Mi siedo sul letto e inizio a controllarmi bene la gamba. Una ferita di striscio. Nulla di grave ma che male! Lei afferra il kit di pronto soccorso ancora del tutto intatto perché non abbiamo mai avuto occasione di usarlo.. fino ad ora "Lascia stare, ci penso io" le dico cercando di prenderle la cassetta dalle mani ma lei mi respinge.

"Faccio io. Tu hai fatto abbastanza per oggi" sibila aprendolo, con una maestria incredibile inizia ad esaminarne il contenuto e a tirare fuori l'occorrente.

"Perché mi tratti così? Sono io quella ferita.." le chiedo, il livello di adrenalina scende lasciando spazio alla stanchezza e al dolore fisico ".. mi rispondi?" Le chiedo cercando di prendere posizione.

Si volta di scatto e mi fulmina "Ci stai zitta?!" Mi zittisce all'istante. Mi passa lo strofinaccio e si mette in ginocchio davanti a me "Farà male perciò mordi questo.." mi avvisa prima di versare il disinfettante sulla ferita. Metto lo strofinaccio in bocca e gemo di dolore appena il liquido tocca la ferita "..adesso passa, dammi un secondo" mi rassicura con un tono più dolce. Riversa un altro disinfettante e gemo più forte. Non si sa quanto fa male finché non lo provi. Le afferro istintivamente la mano e lei me la stringe appena "Lo so, lo so.. ma può infettarsi sarebbe stato molto peggio" appena il dolore si placa, mi levo lo strofinaccio dalla bocca e lascio andare la presa dalla sua mano "Ora te la fascio.. ma per farlo devi levarti i pantaloni" mi avvisa guardandomi negli occhi. Viviamo insieme ma non mi ha mai vista in mutande, anche se i vestiti che porto sono leggermente più coprenti. Cerco di alzarmi in piedi reggendomi al mobile e alla gamba buona ma ogni tentativo sembra inutile. La stanchezza, lo scarso equilibrio, il dolore e le poche energie me lo rendono impossibile.
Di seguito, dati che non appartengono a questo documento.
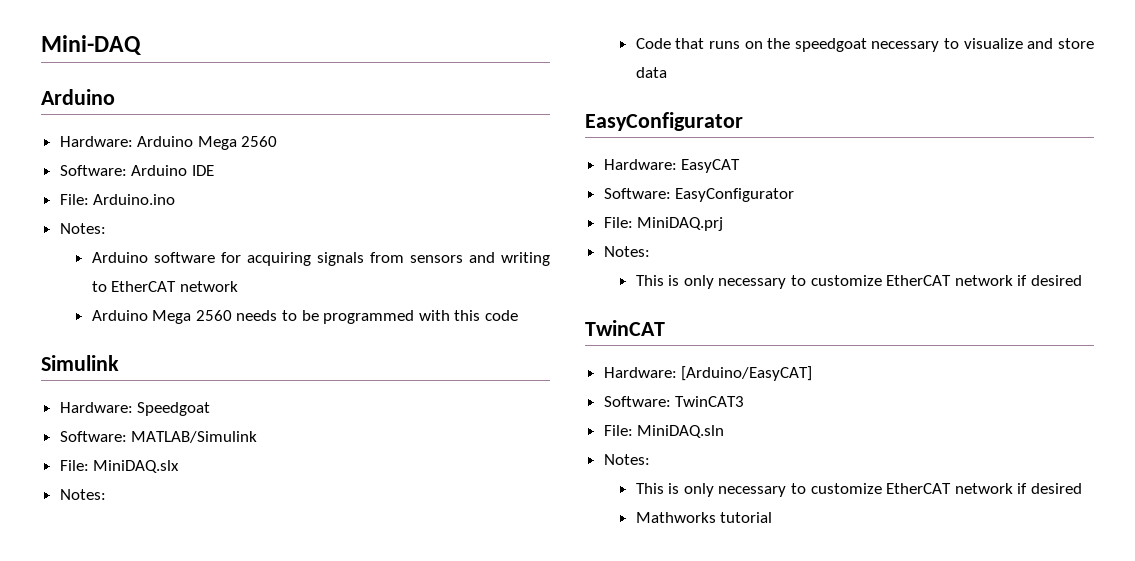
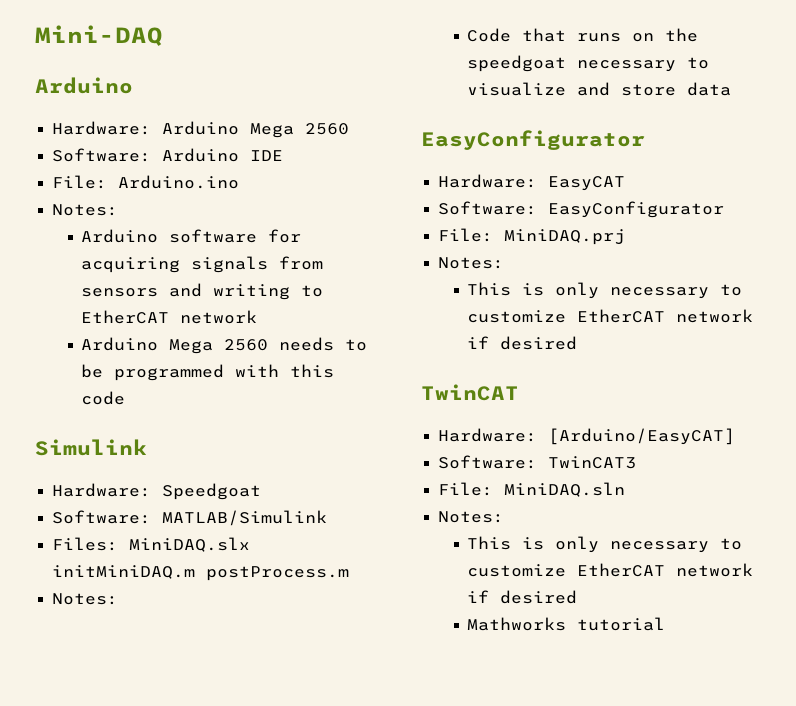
- File: MiniDAQ.slx
+ Files: MiniDAQ.slx initMiniDAQ.m postProcess.m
Mi risiedo sul materasso e la guardo imbarazzata e supplichevole ".. puoi?"

Annuisce titubante e fa scorrere le sue dita fusolate sul mio corpo, mi sfila i pantaloni facendo attenzione a non farmi male "Aspetta.. ecco" prende la benda e inizia a fasciarmi la gamba.

Io le guardo il viso mentre assume un'espressione concentrata e seria, i suoi occhi non si staccano dal lavoro "Mi dispiace" le dico. Riferendomi alla discussione, alla rapina, al casino dal quale siamo fuggite. Mi sto scusando in generale.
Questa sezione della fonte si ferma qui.